* [What to produce]: Send back the entries below exactly as they appear.

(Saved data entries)

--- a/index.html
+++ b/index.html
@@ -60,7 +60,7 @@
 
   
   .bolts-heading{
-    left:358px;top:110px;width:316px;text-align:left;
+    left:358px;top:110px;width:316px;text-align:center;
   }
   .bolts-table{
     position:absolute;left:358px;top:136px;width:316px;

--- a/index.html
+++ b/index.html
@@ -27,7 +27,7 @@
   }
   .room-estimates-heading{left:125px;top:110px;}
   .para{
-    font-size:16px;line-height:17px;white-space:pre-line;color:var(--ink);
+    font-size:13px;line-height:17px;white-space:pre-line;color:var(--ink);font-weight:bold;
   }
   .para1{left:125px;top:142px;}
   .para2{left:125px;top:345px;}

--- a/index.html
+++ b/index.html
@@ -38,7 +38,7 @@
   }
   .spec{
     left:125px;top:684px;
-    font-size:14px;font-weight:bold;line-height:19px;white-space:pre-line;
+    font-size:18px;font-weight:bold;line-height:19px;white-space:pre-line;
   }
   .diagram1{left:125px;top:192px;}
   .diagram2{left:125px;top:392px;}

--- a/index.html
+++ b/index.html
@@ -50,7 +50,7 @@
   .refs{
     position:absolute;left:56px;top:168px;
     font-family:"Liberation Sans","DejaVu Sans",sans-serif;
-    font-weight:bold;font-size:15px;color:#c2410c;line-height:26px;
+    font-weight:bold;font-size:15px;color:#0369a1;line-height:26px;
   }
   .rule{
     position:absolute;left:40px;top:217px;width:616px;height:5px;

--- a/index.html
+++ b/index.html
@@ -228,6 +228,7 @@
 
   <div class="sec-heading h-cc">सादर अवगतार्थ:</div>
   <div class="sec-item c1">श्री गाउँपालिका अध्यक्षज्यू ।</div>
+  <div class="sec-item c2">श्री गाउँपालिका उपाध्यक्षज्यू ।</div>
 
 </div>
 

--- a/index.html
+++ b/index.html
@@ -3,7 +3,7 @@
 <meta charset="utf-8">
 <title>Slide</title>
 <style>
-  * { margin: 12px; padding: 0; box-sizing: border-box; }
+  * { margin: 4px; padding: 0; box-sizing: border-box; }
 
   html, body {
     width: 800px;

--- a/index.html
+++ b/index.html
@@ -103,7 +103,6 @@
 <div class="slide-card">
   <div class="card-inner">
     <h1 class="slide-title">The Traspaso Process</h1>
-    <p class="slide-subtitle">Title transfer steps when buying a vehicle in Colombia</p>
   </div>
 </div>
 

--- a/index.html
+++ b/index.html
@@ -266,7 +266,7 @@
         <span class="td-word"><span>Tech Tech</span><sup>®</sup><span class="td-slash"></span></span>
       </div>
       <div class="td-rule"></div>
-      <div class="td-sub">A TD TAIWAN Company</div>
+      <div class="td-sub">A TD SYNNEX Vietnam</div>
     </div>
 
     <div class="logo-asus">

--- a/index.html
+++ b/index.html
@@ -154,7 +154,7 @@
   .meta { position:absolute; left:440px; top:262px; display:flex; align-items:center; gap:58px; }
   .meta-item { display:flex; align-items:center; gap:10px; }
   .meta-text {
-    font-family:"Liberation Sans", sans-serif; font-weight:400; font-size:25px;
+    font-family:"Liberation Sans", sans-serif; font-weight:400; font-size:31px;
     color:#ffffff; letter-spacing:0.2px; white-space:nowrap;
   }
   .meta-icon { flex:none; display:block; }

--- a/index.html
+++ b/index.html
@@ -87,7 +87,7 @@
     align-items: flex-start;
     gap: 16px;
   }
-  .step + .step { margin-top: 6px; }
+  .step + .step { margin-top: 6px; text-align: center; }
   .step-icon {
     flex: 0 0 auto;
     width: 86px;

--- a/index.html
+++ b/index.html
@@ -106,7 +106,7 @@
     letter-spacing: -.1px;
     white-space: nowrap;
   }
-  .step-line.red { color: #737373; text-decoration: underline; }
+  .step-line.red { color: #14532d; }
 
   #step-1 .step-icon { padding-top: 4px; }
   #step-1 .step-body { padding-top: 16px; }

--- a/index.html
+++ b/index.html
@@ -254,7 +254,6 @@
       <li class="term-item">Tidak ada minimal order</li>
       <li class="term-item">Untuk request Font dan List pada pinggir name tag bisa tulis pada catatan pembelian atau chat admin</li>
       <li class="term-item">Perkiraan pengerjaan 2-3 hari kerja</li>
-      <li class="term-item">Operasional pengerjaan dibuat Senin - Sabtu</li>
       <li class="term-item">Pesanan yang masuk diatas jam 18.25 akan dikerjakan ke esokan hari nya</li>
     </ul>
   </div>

* [Solution]:
--- a/index.html
+++ b/index.html
@@ -60,7 +60,7 @@
 
   
   .bolts-heading{
-    left:358px;top:110px;width:316px;text-align:left;
+    left:358px;top:110px;width:316px;text-align:center;
   }
   .bolts-table{
     position:absolute;left:358px;top:136px;width:316px;

--- a/index.html
+++ b/index.html
@@ -27,7 +27,7 @@
   }
   .room-estimates-heading{left:125px;top:110px;}
   .para{
-    font-size:16px;line-height:17px;white-space:pre-line;color:var(--ink);
+    font-size:13px;line-height:17px;white-space:pre-line;color:var(--ink);font-weight:bold;
   }
   .para1{left:125px;top:142px;}
   .para2{left:125px;top:345px;}

--- a/index.html
+++ b/index.html
@@ -38,7 +38,7 @@
   }
   .spec{
     left:125px;top:684px;
-    font-size:14px;font-weight:bold;line-height:19px;white-space:pre-line;
+    font-size:18px;font-weight:bold;line-height:19px;white-space:pre-line;
   }
   .diagram1{left:125px;top:192px;}
   .diagram2{left:125px;top:392px;}

--- a/index.html
+++ b/index.html
@@ -50,7 +50,7 @@
   .refs{
     position:absolute;left:56px;top:168px;
     font-family:"Liberation Sans","DejaVu Sans",sans-serif;
-    font-weight:bold;font-size:15px;color:#c2410c;line-height:26px;
+    font-weight:bold;font-size:15px;color:#0369a1;line-height:26px;
   }
   .rule{
     position:absolute;left:40px;top:217px;width:616px;height:5px;

--- a/index.html
+++ b/index.html
@@ -228,6 +228,7 @@
 
   <div class="sec-heading h-cc">सादर अवगतार्थ:</div>
   <div class="sec-item c1">श्री गाउँपालिका अध्यक्षज्यू ।</div>
+  <div class="sec-item c2">श्री गाउँपालिका उपाध्यक्षज्यू ।</div>
 
 </div>
 

--- a/index.html
+++ b/index.html
@@ -3,7 +3,7 @@
 <meta charset="utf-8">
 <title>Slide</title>
 <style>
-  * { margin: 12px; padding: 0; box-sizing: border-box; }
+  * { margin: 4px; padding: 0; box-sizing: border-box; }
 
   html, body {
     width: 800px;

--- a/index.html
+++ b/index.html
@@ -103,7 +103,6 @@
 <div class="slide-card">
   <div class="card-inner">
     <h1 class="slide-title">The Traspaso Process</h1>
-    <p class="slide-subtitle">Title transfer steps when buying a vehicle in Colombia</p>
   </div>
 </div>
 

--- a/index.html
+++ b/index.html
@@ -266,7 +266,7 @@
         <span class="td-word"><span>Tech Tech</span><sup>®</sup><span class="td-slash"></span></span>
       </div>
       <div class="td-rule"></div>
-      <div class="td-sub">A TD TAIWAN Company</div>
+      <div class="td-sub">A TD SYNNEX Vietnam</div>
     </div>
 
     <div class="logo-asus">

--- a/index.html
+++ b/index.html
@@ -154,7 +154,7 @@
   .meta { position:absolute; left:440px; top:262px; display:flex; align-items:center; gap:58px; }
   .meta-item { display:flex; align-items:center; gap:10px; }
   .meta-text {
-    font-family:"Liberation Sans", sans-serif; font-weight:400; font-size:25px;
+    font-family:"Liberation Sans", sans-serif; font-weight:400; font-size:31px;
     color:#ffffff; letter-spacing:0.2px; white-space:nowrap;
   }
   .meta-icon { flex:none; display:block; }

--- a/index.html
+++ b/index.html
@@ -87,7 +87,7 @@
     align-items: flex-start;
     gap: 16px;
   }
-  .step + .step { margin-top: 6px; }
+  .step + .step { margin-top: 6px; text-align: center; }
   .step-icon {
     flex: 0 0 auto;
     width: 86px;

--- a/index.html
+++ b/index.html
@@ -106,7 +106,7 @@
     letter-spacing: -.1px;
     white-space: nowrap;
   }
-  .step-line.red { color: #737373; text-decoration: underline; }
+  .step-line.red { color: #14532d; }
 
   #step-1 .step-icon { padding-top: 4px; }
   #step-1 .step-body { padding-top: 16px; }

--- a/index.html
+++ b/index.html
@@ -254,7 +254,6 @@
       <li class="term-item">Tidak ada minimal order</li>
       <li class="term-item">Untuk request Font dan List pada pinggir name tag bisa tulis pada catatan pembelian atau chat admin</li>
       <li class="term-item">Perkiraan pengerjaan 2-3 hari kerja</li>
-      <li class="term-item">Operasional pengerjaan dibuat Senin - Sabtu</li>
       <li class="term-item">Pesanan yang masuk diatas jam 18.25 akan dikerjakan ke esokan hari nya</li>
     </ul>
   </div>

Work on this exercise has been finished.